Winkleman, a twinkle in his wide eyes, but with his countenance composed to gravity, stepped forward, salaamed, and placed his forehead beneath Kingozi's hand in token of submission. Thus proper relations were established. Winkleman seated himself humbly on the sod, and kept silence, while high converse went forward. At length M'tela departed. Winkleman immediately plunged into the conversational gap around which, mentally, he had been, impatiently hovering for an hour.
"But this articulation of the saurus" he broke out. "What of it?"
"The magic bone," chuckled Kingozi.
"Pouf! Pouf! It resembled much the cinoliosaurus, but that could not be."
"Why not?" demanded Kingozi quickly.
"It has been found only in the lias formations of the Jurassic," stated Winkleman dogmatically, "and that type of Jurassic is not here. It is of England, yes; of Germany, yes; of the Americas, yes. Of central Africa, no!"

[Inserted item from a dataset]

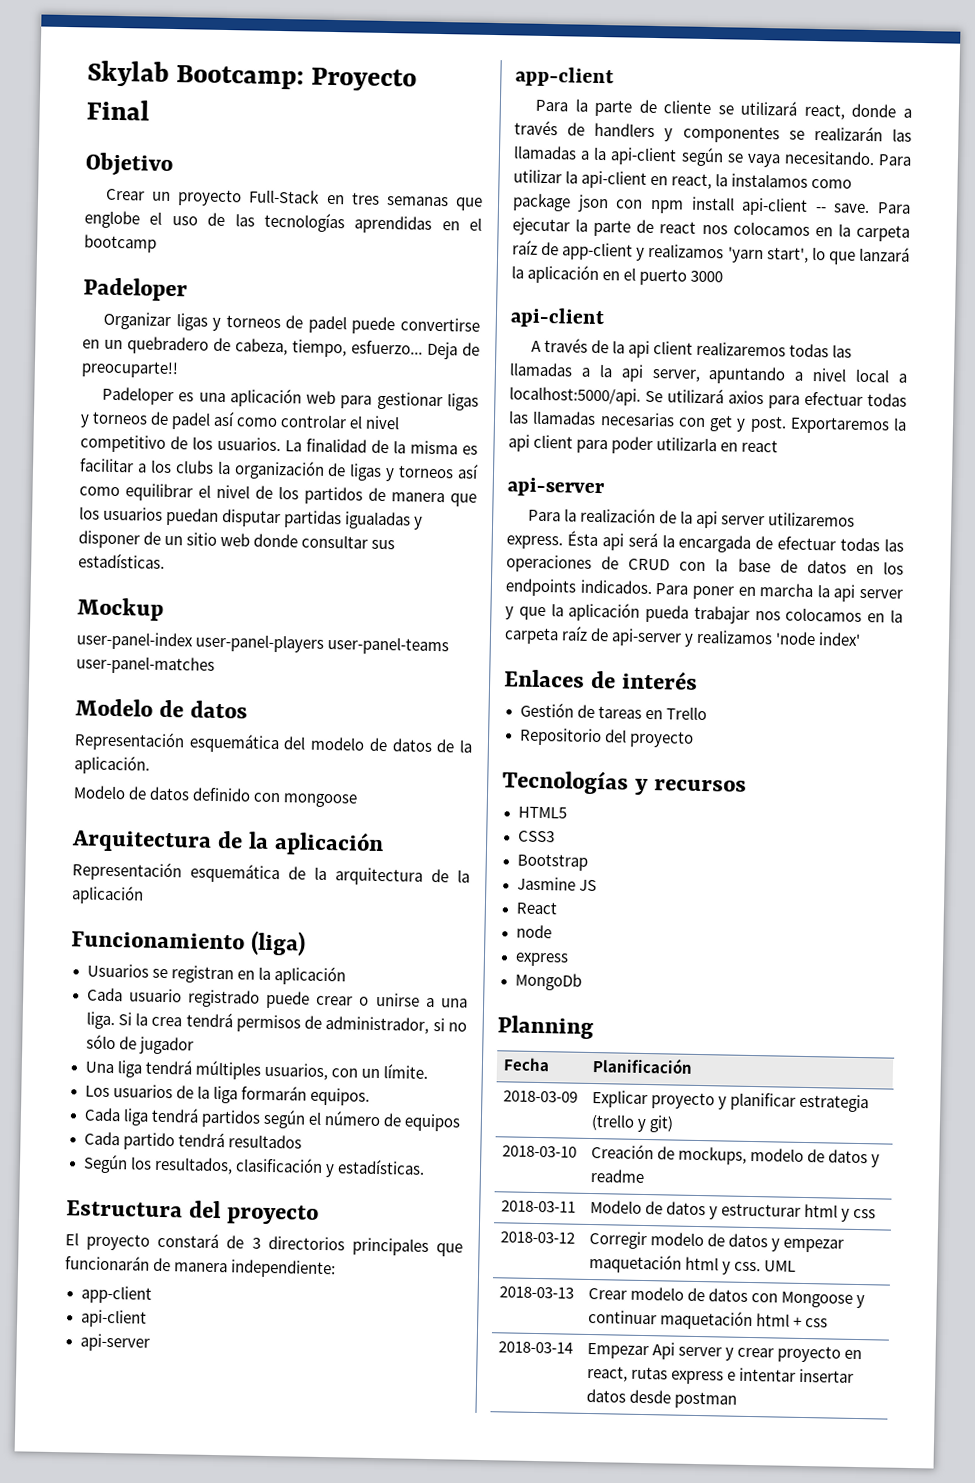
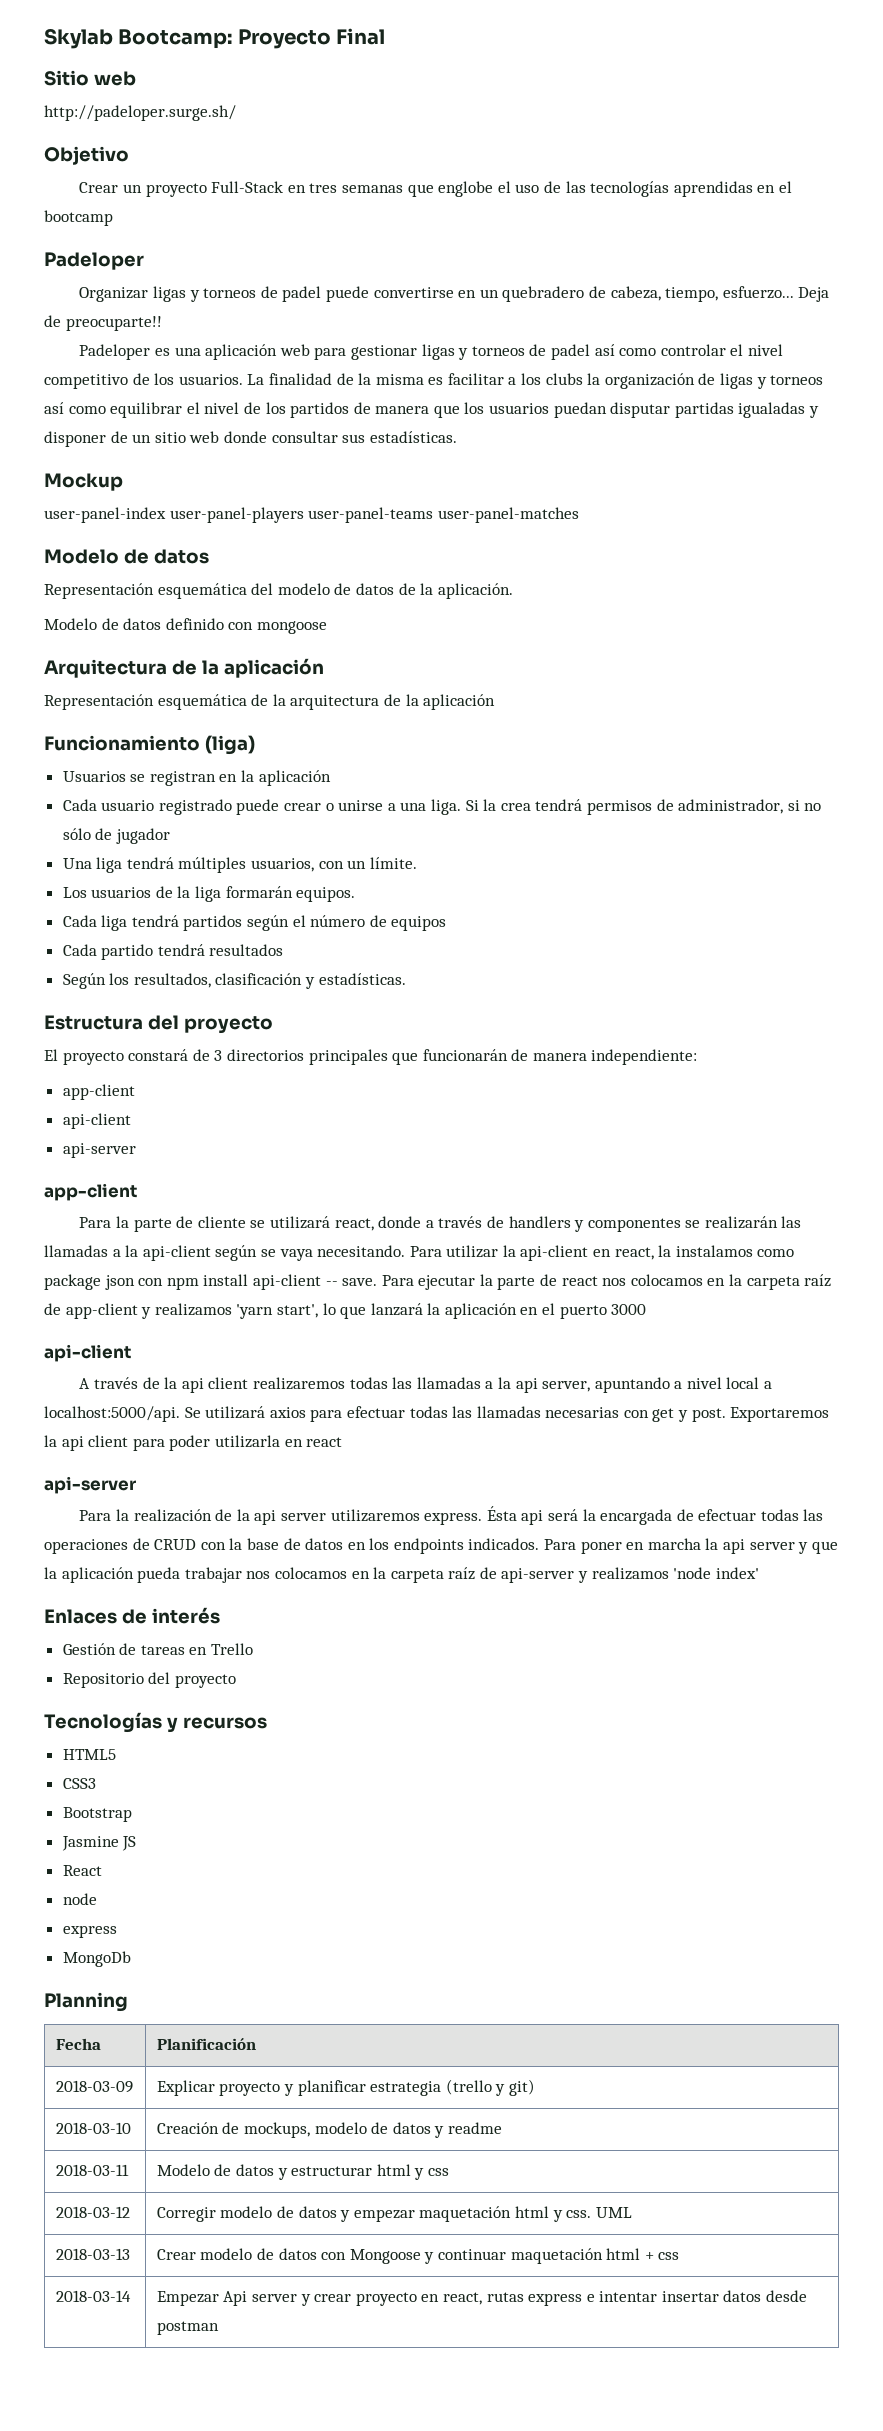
(150, 110) none -> [44,70,136,86] [44,105,236,121] // Sitio web // http://padeloper.surge.sh/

"Nevertheless----" interposed Kingozi.
"But the cryptoclidus--that greatly resembles the cinoliosaurus-- perhaps. Or even a subspecies of the plesiosaurus----"
"Simba," called Kingozi.
"Bring here the magic bone. The bwana wishes to look at it. No; it is all right. I myself tell you; no harm can come."
Reluctantly Simba produced the bone, now fittingly wrapped in clean mericani cloth, and still more reluctantly undid it and handed it to Winkleman. The latter seized it and began minutely to examine it, muttering short, disconnected sentences to himself in German.
"Now here is what I have said," he spoke aloud. "See. By this curve----"
He broke off, staring curiously into Kingozi's face. The latter sat apparently looking out across the hills, paying no attention to the fact that Winkleman had thrust the bone fairly under his nose. The pause that ensued became noticeable. Kingozi stirred uneasily, turning his eyes in the direction of the scientist.
"Glaucoma!" ejaculated Winkleman.
Kingozi smiled wearily.
"Yes. I wondered when you would find it out."
"You are all blind?"
"I can distinguish light." Kingozi straightened his back, and his voice became incisive. "But I can still see through eyes that are faithful to me! Make no mistakes there."
"My dear friend; have I not given my parole?" gently asked the Bavarian.
"Beg your pardon. Of course."
"It is serious. You should have a surgeon. But why have you not used the temporary remedy? Of course you know the effect of drugs?"
"I know that atropin is ruin, right enough," said Kingozi grimly.
"But the pilocarpin----"
"Of course. I only wish I had some."
"But you have!" came Winkleman's astonished voice. "There is of it a large vial!"
Kingozi gripped the arm of his chair for a full minute. Then he spoke to Cazi Moto in a vibrating voice.
"Bring me the chest of medicines. Now," he went on to Winkleman, when this command had been executed, "kindly read to me the labels on all these bottles; begin at the left. All, please."
He listened attentively while Winkleman obeyed. The pilocarpin was present; the atropin was gone.
"You have not deceived me?" he cried sharply. "No--why should you--wait----"
He thought for some moments. When he raised his face it was gray.
"One of the bottles was broken. I had reason to believe it the pilocarpin," he said quietly. "Can I trespass on your good nature to make the proper solution for my eyes?"
"It is but a temporary expedient," warned Winkleman. "It is surgery here demanded. I know the operation, but I cannot perform. One makes a transverse incision above the cornea----"
"I know, I know," interrupted Kingozi. "But the pilocarpin will give me my sight. Let us get at it."